Bank Indonesia Beri Dua Kado Spesial di HUT ke-81 RI

5 hours ago 8

Liputan6.com, Jakarta - Bank Indonesia (BI) resmi meluncurkan dua kebijakan baru, yaitu perluasan bebas potongan pedagang (Merchant Discount Rate/MDR) dari transaksi QRIS dan peluncuran Kartu Kredit Indonesia (KKI) sebagai sumber dana pembayaran QRIS.

Keduanya diharapkan mampu meningkatkan kemudahan transaksi digital masyarakat.

Pejabat Sementara Gubernur Bank Indonesia, Destry Damayanti, menerangkan bahwa kebijakan MDR QRIS 0% diperluas ke seluruh tipe pedagang. Kebijakan ini berlaku efektif mulai 1 Oktober 2026.

"Hari ini secara resmi saya meluncurkan perluasan kebijakan MDR 0% yang secara efektif diimplementasikan pada 1 Oktober 2026, serta implementasi Kartu Kredit Indonesia sebagai sumber dana QRIS—baik melalui CPM, MPM, dan Tap—pada 17 Agustus 2026," kata Destry di Kantor BI, Jakarta, Senin (17/8/2026).

Dua Kebijakan Utama BI

Perluasan MDR QRIS 0%:

Berlaku untuk transaksi sampai dengan Rp 100 ribu pada seluruh kategori merchant. Kebijakan ini tidak mengubah aturan MDR QRIS untuk kategori usaha mikro yang tetap gratis (0%) untuk transaksi hingga Rp 500 ribu.

"Kebijakan ini memberikan ruang efisiensi biaya transaksi bagi para pelaku usaha agar manfaat ekonomi digital semakin luas dan inklusif, sekaligus mendukung penguatan daya beli masyarakat," jelas Destry.

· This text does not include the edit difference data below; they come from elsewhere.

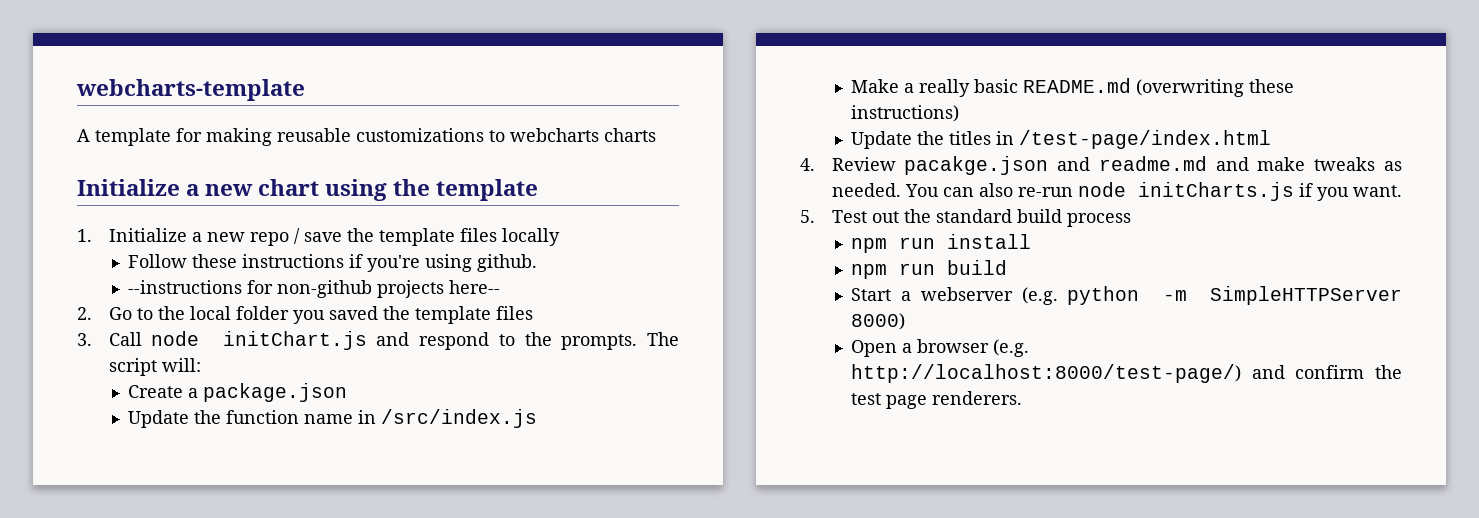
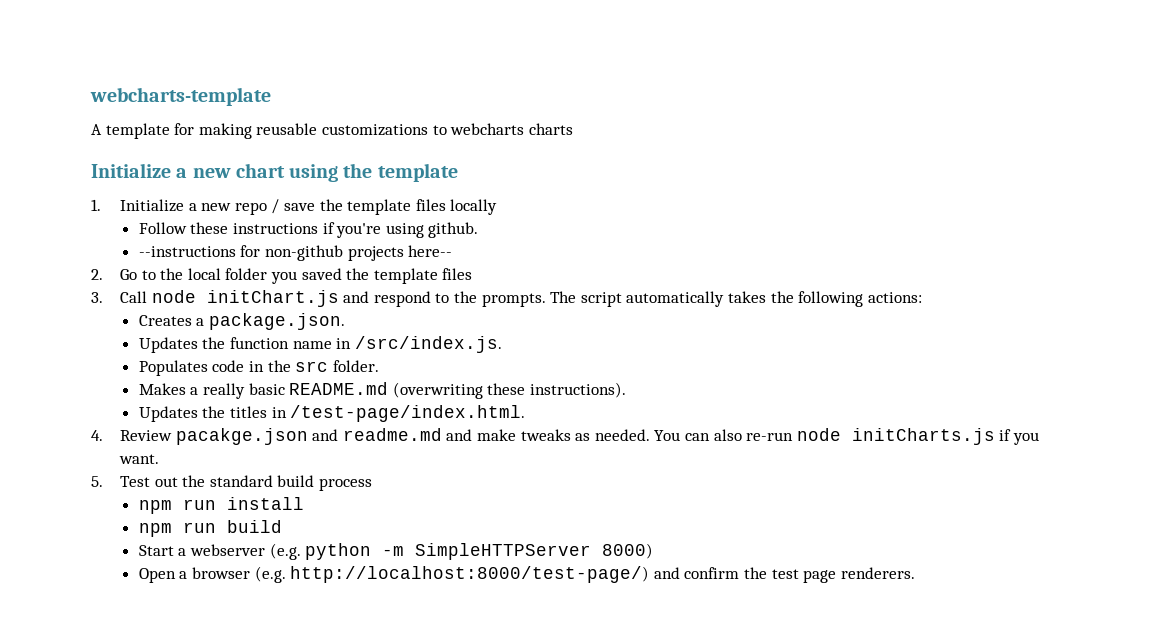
[161,358,201,372] [128,383,348,402] [128,409,538,428] [851,79,900,93] will: // Create a package.json // Update the function name in /src/index.js // Make -> [626,291,922,307] [138,313,345,330] [138,336,502,353] [138,360,379,376] [138,383,186,395] automatically takes the following actions: // Creates a package.json. // Updates the function name in /src/index.js. // Populates code in the src folder. // Makes
[851,105,960,122] [851,131,913,149] instructions) // Update -> [529,382,626,398] [138,406,198,422] instructions). // Updates
[1019,130,1272,149] /test-page/index.html -> [290,405,526,422] /test-page/index.html.

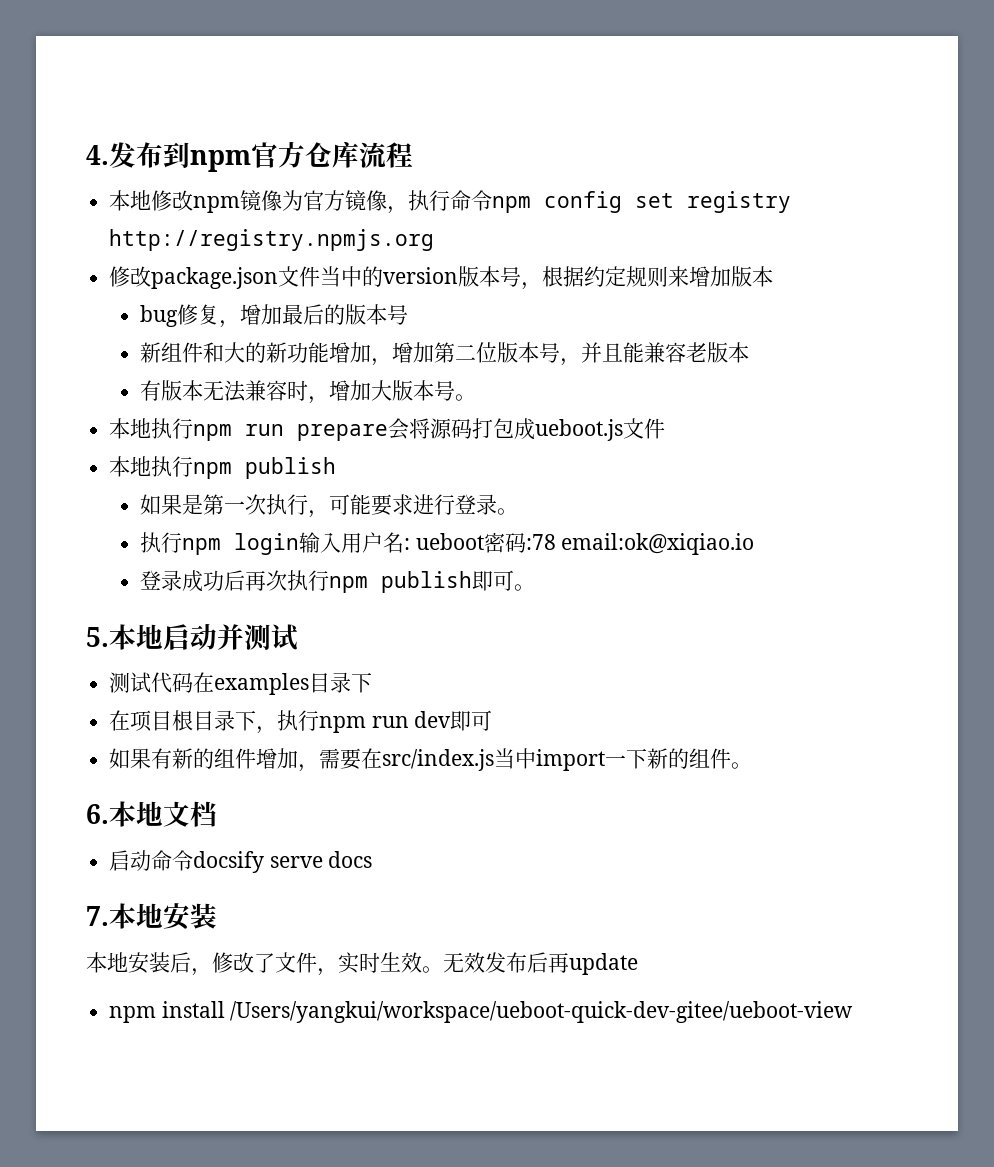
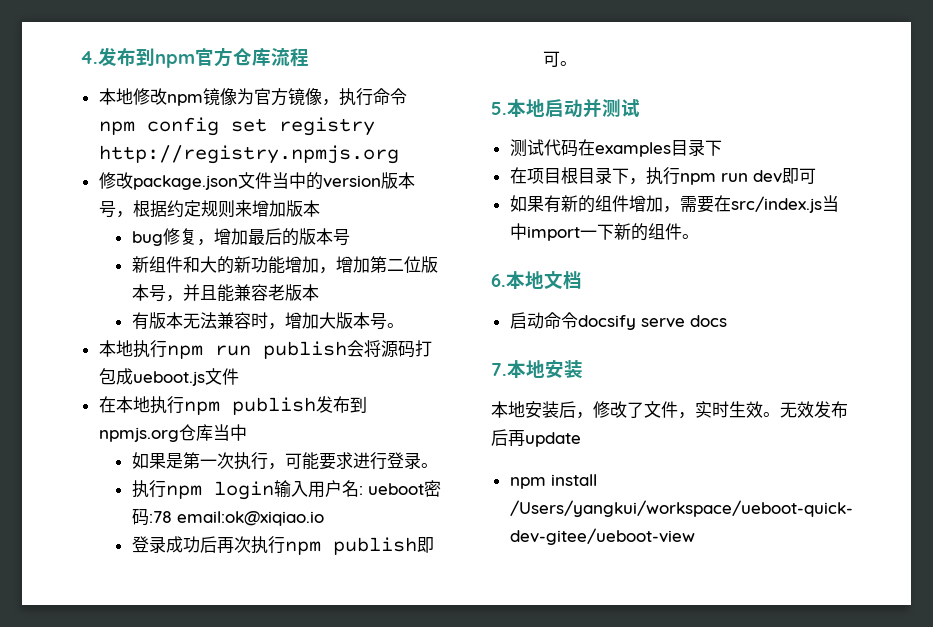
[297,424,389,441] prepare -> [262,341,347,359] publish
(666, 428) none -> [98,396,116,413] 在
(337, 468) none -> [315,396,367,413] [98,424,247,442] 发布到npmjs.org仓库当中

Implementasi Kartu Kredit Indonesia (KKI):

Hadir sebagai alternatif instrumen deferred payment domestik yang efisien, prudent, dan terintegrasi dengan sistem pembayaran nasional. Pada tahap awal, KKI tersedia dalam bentuk kartu digital dan dapat digunakan sebagai sumber dana transaksi QRIS MPM, QRIS CPM, dan QRIS Tap.

Ke depan, KKI akan dikembangkan secara bertahap untuk memfasilitasi transaksi online melalui Online Payment, serta transaksi offline menggunakan kartu fisik. Kehadiran skema domestik ini membuka ruang lebih luas bagi pelaku usaha untuk masuk ke ekosistem digital sekaligus menjadi fasilitas kredit penopang konsumsi masyarakat.

Kinerja & Perluasan QRIS Antarnegara

BI juga mencatat kinerja positif pada transaksi QRIS Antarnegara. Pada triwulan II 2026, nilai bersih (net inbound) transaksi QRIS lintas negara mencapai Rp 1,52 triliun yang didorong oleh meningkatnya aktivitas belanja wisatawan asing di Indonesia.

Deputi Gubernur BI, Filianingsih Hendarta, menjelaskan angka tersebut berasal dari total transaksi inbound sebesar Rp 1,85 triliun dan transaksi outbound sekitar Rp Rp 330 miliar.

Guna memperkuat konektivitas global, BI berencana memperluas kerja sama QRIS lintas negara ke beberapa negara mitra baru. Saat ini pembahasan teknis sedang intensif dilakukan bersama otoritas dari India, Arab Saudi, dan Hong Kong.